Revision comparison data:
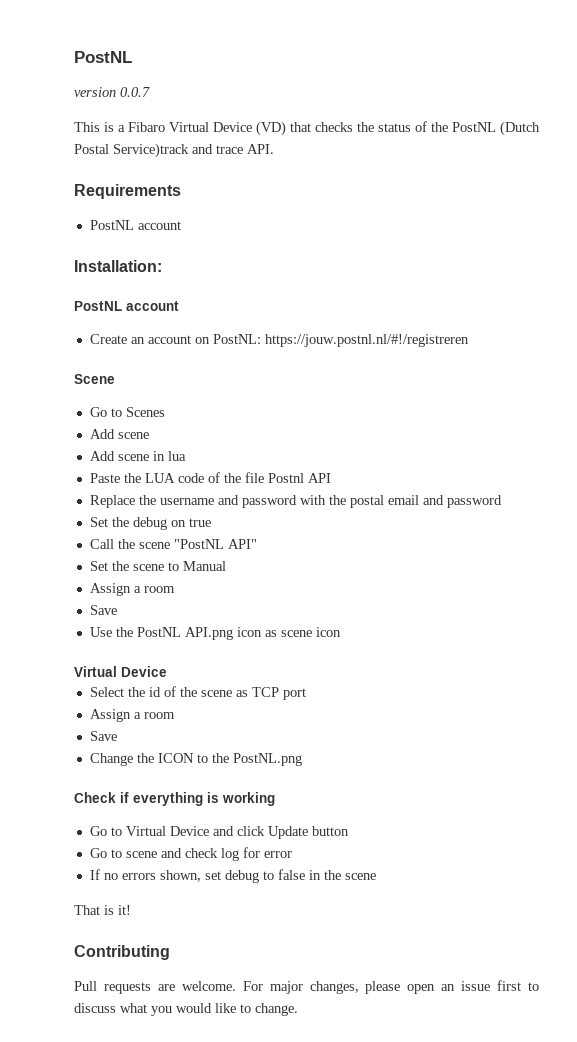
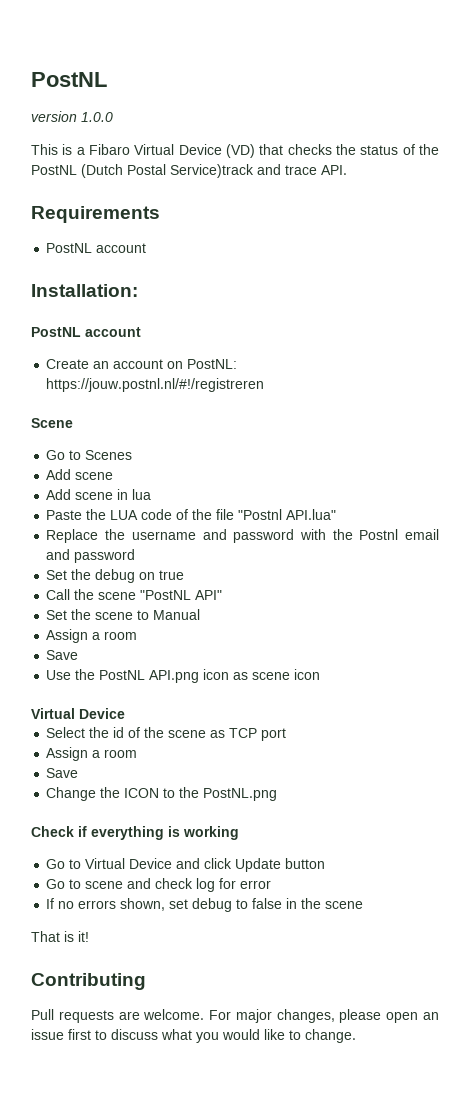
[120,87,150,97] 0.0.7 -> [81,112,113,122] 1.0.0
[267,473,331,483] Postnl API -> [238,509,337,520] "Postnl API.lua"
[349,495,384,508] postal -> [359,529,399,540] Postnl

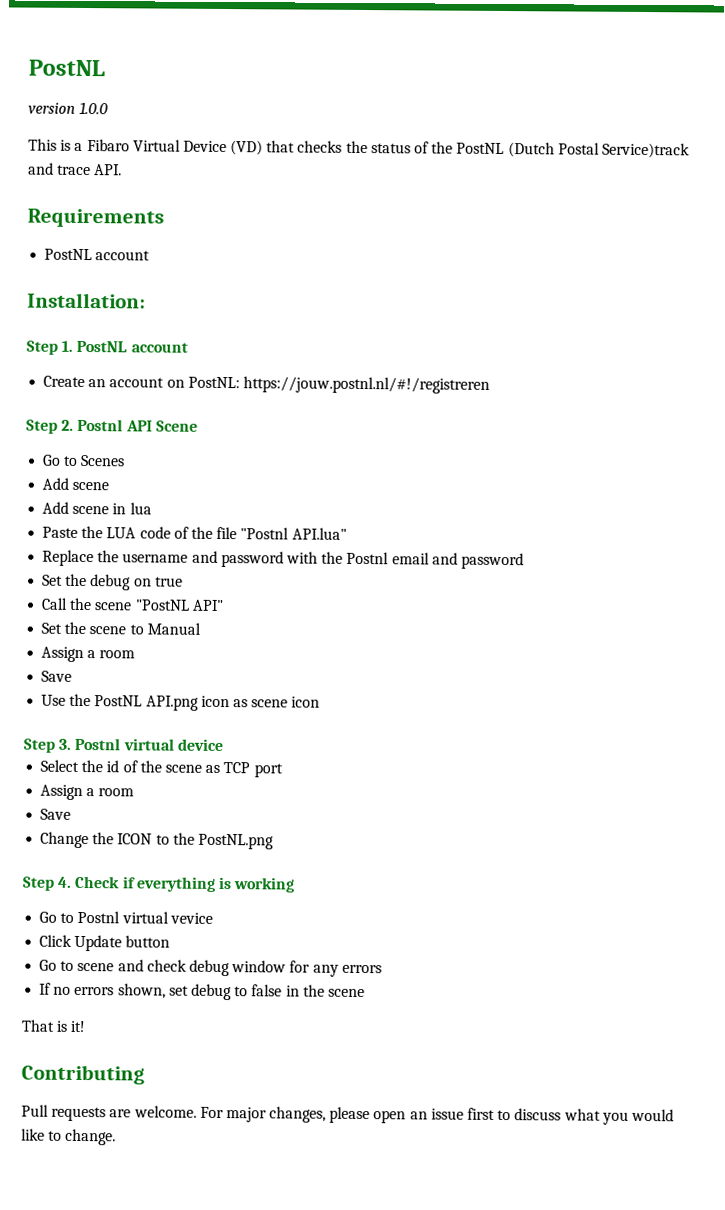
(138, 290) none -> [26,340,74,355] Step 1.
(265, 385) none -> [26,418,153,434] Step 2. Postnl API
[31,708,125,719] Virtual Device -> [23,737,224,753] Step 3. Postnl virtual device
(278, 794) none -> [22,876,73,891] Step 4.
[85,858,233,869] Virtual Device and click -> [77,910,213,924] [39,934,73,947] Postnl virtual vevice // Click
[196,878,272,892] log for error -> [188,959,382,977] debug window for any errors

Your instructions:
Reproduce, with no other lines, the one containing "[85,858,233,869] Virtual Device" and all lines after it through the end of the data above.

Written reply:
[85,858,233,869] Virtual Device and click -> [77,910,213,924] [39,934,73,947] Postnl virtual vevice // Click
[196,878,272,892] log for error -> [188,959,382,977] debug window for any errors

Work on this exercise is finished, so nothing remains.